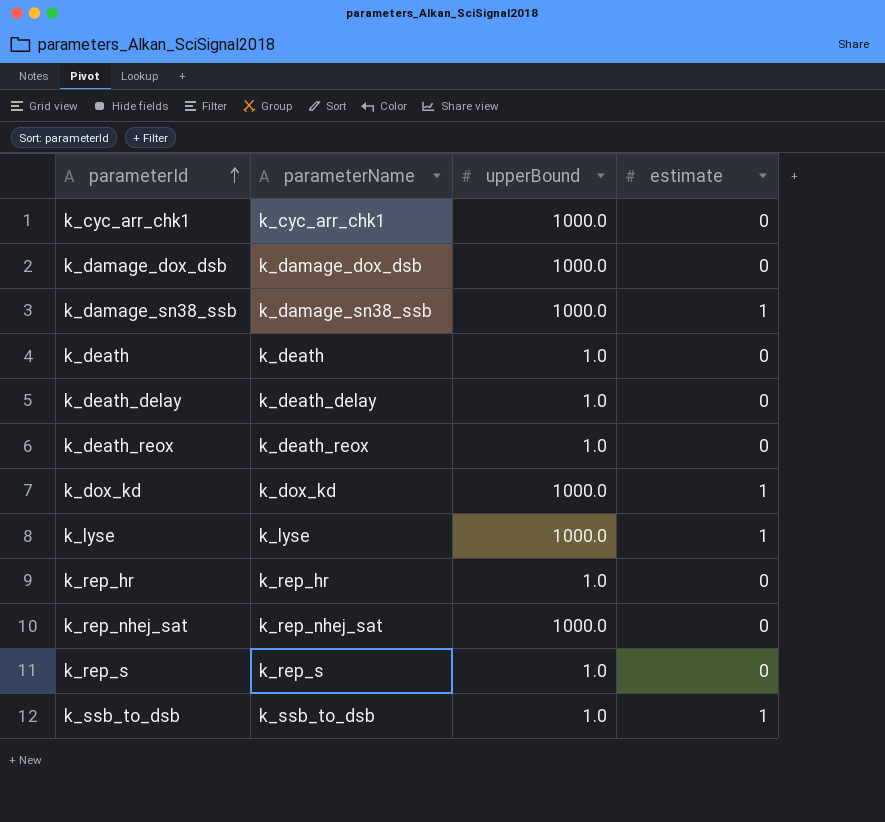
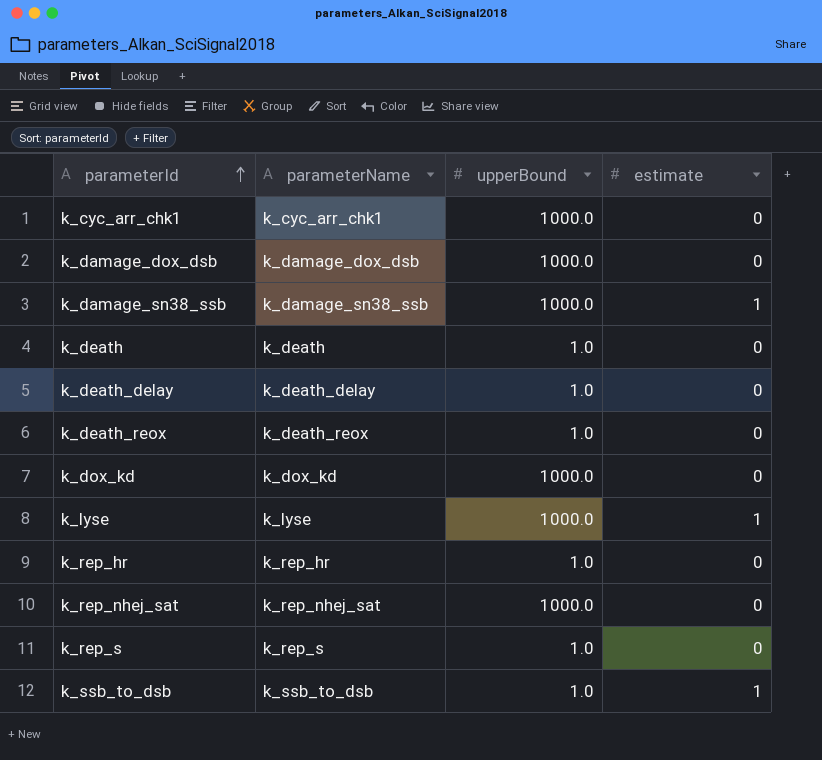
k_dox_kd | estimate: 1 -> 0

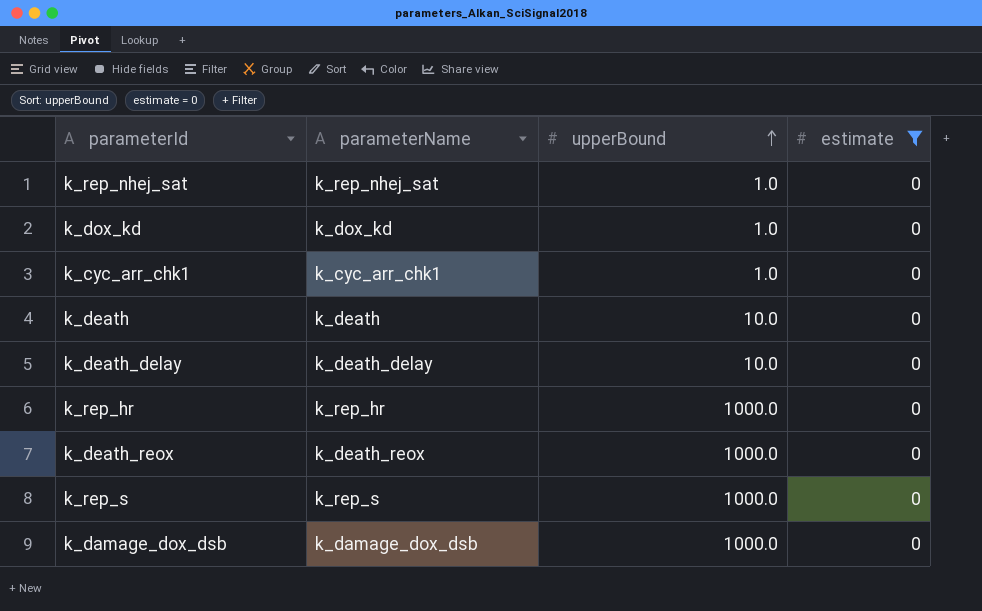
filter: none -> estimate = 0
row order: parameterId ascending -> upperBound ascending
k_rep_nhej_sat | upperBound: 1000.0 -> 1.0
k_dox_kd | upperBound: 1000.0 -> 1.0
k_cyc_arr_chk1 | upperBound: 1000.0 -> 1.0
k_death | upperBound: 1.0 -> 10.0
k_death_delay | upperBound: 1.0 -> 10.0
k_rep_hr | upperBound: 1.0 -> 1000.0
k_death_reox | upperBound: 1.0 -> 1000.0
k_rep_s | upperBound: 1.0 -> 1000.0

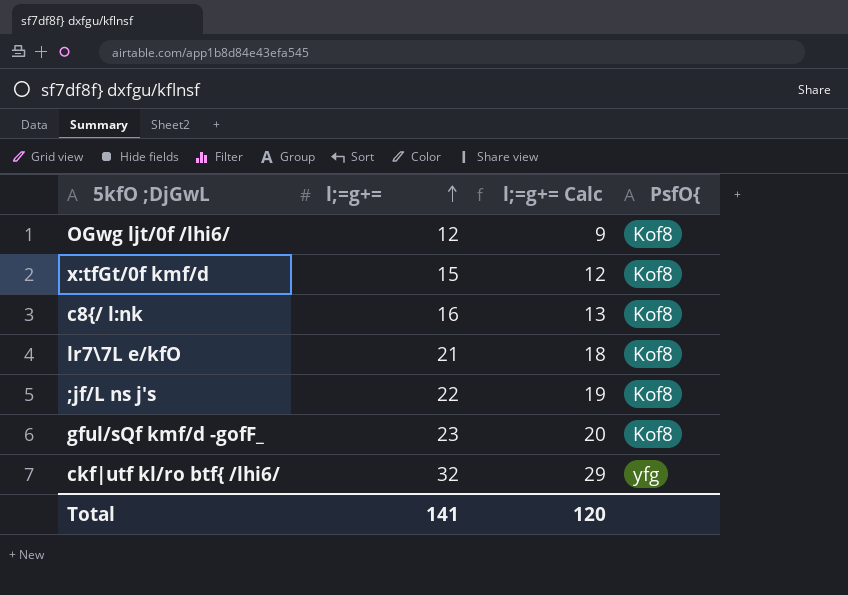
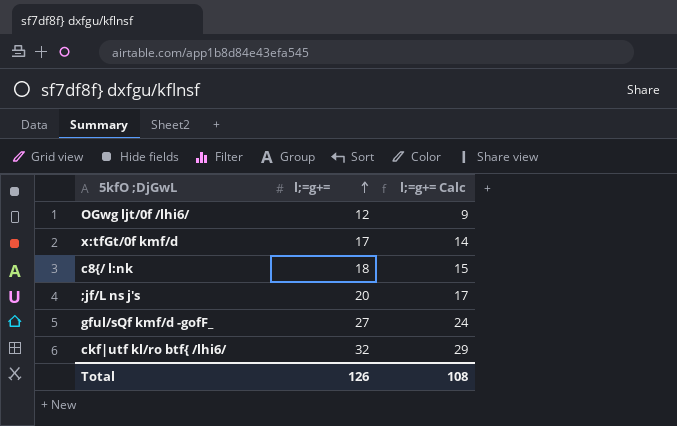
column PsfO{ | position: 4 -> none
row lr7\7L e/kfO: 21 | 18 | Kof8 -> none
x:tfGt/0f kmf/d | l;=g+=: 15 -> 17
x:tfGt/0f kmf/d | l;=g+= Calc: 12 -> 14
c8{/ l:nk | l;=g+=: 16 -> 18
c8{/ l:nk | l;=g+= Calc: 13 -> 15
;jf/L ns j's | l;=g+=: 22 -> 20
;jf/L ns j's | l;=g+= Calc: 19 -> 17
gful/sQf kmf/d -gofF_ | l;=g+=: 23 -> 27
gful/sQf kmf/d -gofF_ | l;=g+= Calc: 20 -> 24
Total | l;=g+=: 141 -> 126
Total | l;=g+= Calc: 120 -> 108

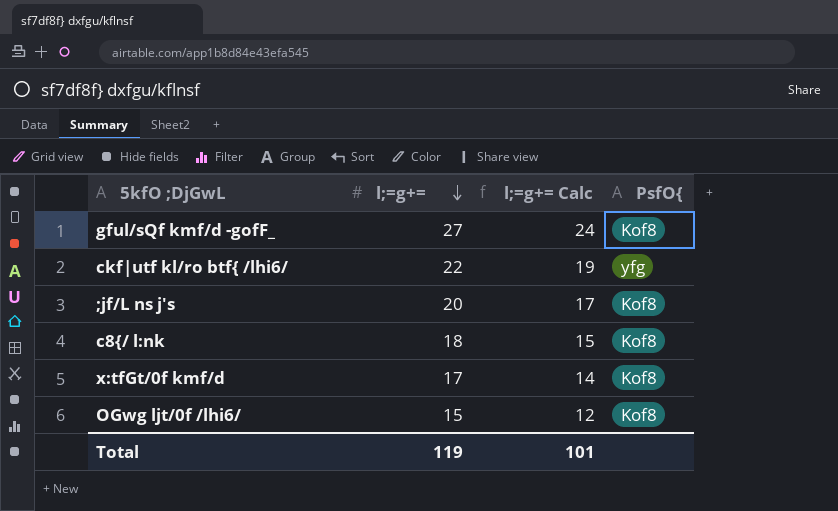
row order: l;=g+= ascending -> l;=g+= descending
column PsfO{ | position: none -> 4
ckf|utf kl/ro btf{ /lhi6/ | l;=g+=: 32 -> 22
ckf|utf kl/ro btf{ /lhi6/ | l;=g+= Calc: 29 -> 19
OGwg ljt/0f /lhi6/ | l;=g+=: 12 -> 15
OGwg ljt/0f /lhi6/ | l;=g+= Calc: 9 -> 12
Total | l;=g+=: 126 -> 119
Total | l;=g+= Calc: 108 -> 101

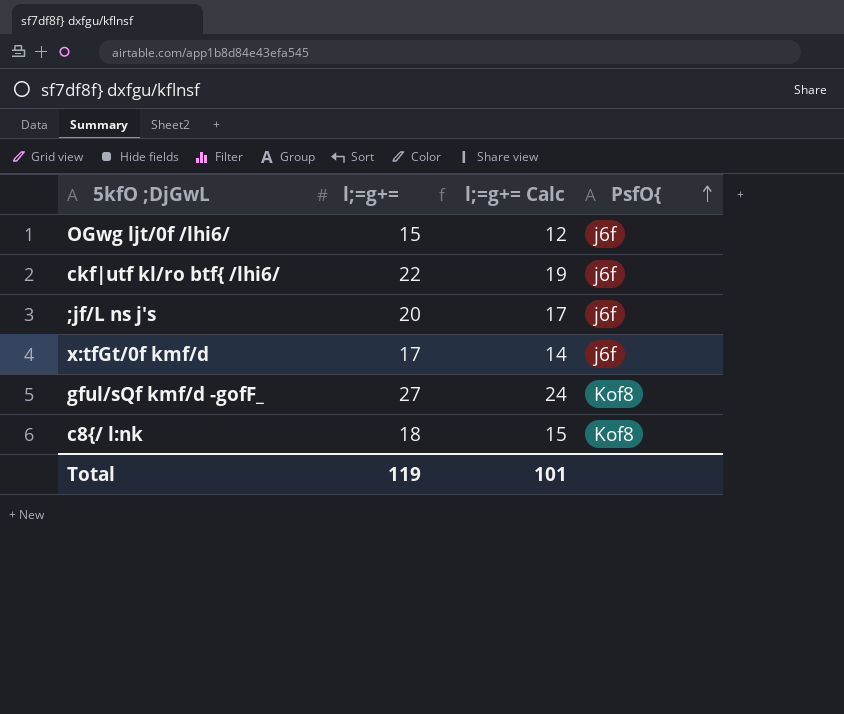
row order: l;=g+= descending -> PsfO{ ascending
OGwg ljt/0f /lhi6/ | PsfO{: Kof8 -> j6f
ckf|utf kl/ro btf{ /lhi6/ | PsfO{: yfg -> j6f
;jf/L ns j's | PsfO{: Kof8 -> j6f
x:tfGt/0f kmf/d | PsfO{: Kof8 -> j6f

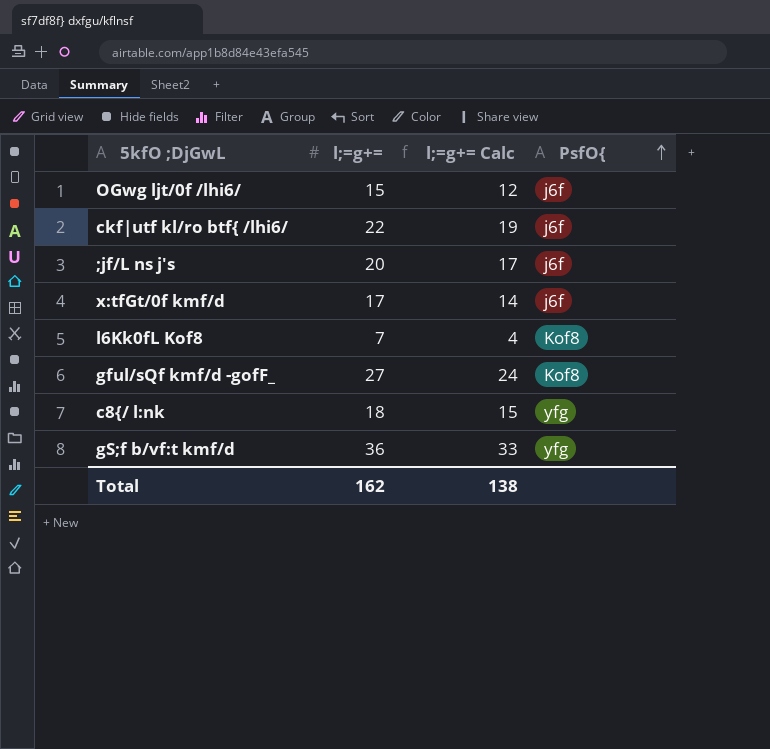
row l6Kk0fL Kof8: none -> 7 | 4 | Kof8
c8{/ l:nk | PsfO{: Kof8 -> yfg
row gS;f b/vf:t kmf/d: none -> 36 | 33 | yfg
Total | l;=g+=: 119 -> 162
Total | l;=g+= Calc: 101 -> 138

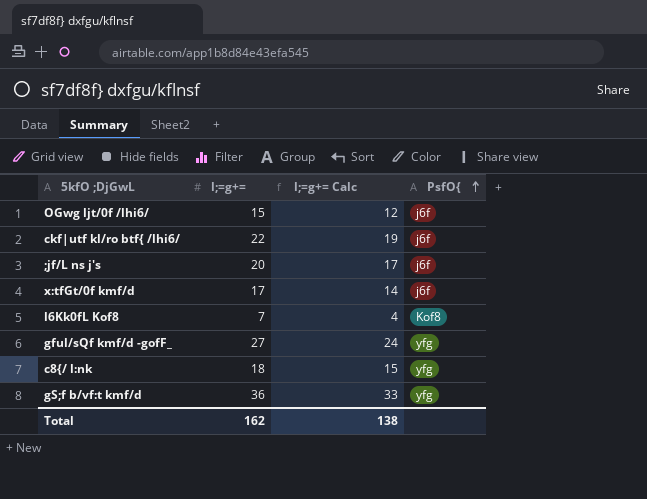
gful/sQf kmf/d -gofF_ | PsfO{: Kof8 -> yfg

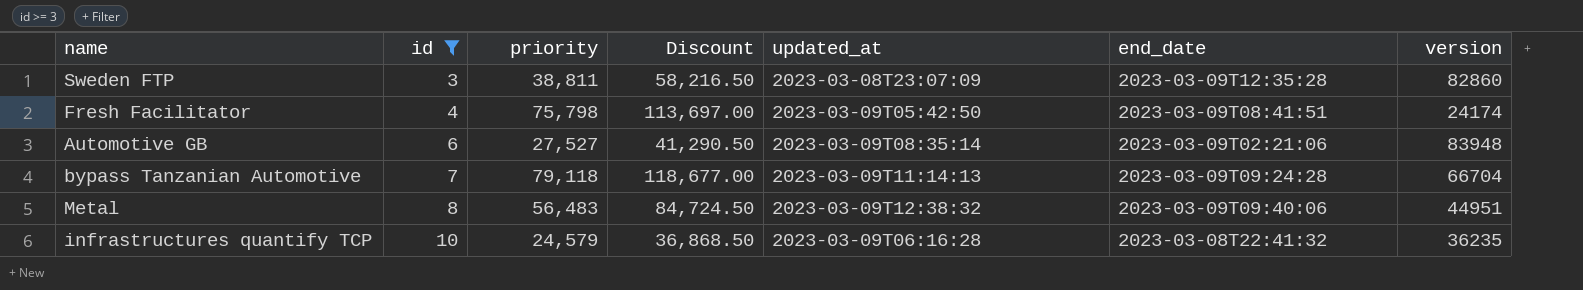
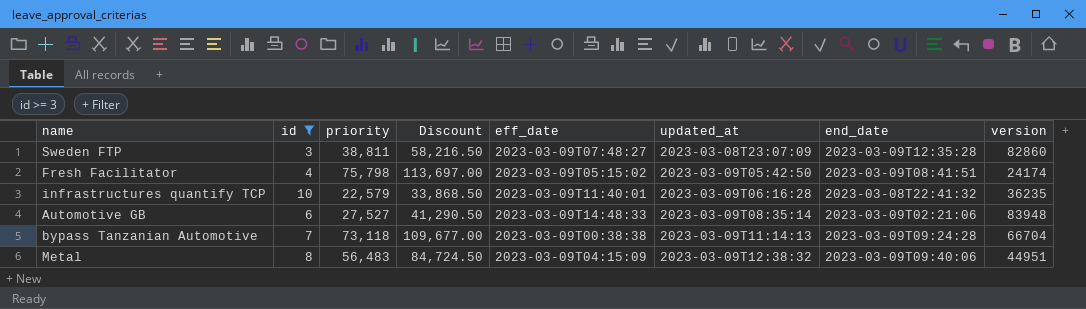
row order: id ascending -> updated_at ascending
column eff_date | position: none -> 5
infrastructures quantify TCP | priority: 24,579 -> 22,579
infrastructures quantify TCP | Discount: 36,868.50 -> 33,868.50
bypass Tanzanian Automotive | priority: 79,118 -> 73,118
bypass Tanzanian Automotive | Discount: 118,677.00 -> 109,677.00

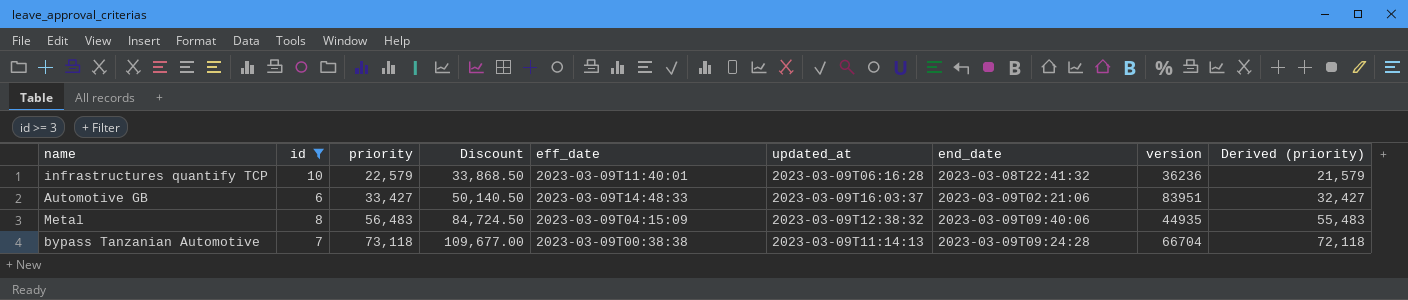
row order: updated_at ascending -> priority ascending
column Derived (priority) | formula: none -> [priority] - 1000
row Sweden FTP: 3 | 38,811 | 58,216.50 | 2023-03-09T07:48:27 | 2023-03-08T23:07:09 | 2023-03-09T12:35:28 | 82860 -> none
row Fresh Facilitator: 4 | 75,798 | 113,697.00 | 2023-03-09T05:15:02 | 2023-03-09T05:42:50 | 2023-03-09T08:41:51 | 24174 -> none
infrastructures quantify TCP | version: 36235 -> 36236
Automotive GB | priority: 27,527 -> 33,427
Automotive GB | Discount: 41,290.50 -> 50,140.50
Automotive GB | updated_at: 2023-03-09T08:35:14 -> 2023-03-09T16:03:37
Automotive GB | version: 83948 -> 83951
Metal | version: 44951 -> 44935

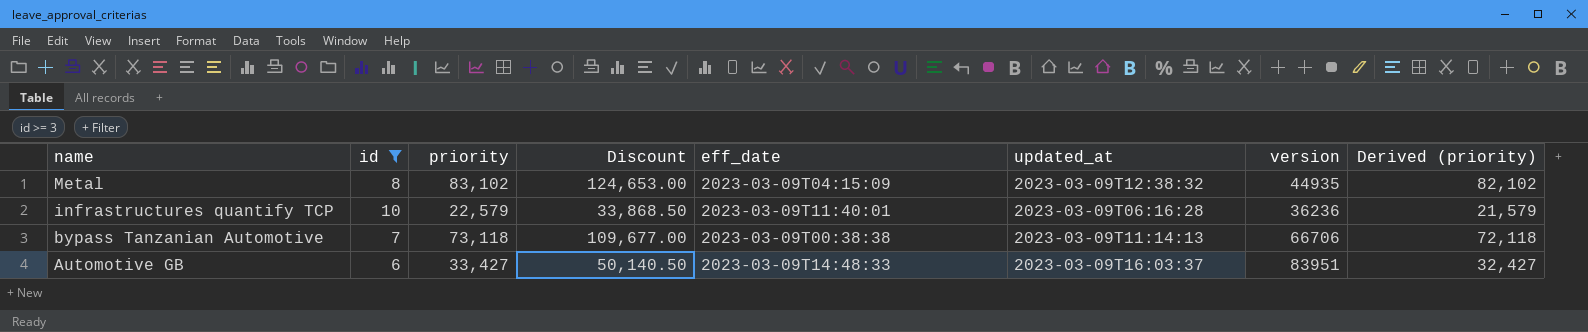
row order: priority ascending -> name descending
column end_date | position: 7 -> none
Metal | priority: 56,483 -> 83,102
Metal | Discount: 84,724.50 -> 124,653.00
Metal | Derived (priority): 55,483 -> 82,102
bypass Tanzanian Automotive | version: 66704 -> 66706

====

Your task:
Where the string "position" appears in a line of the material above, count that line, and say only how many there are.

Completed task:
4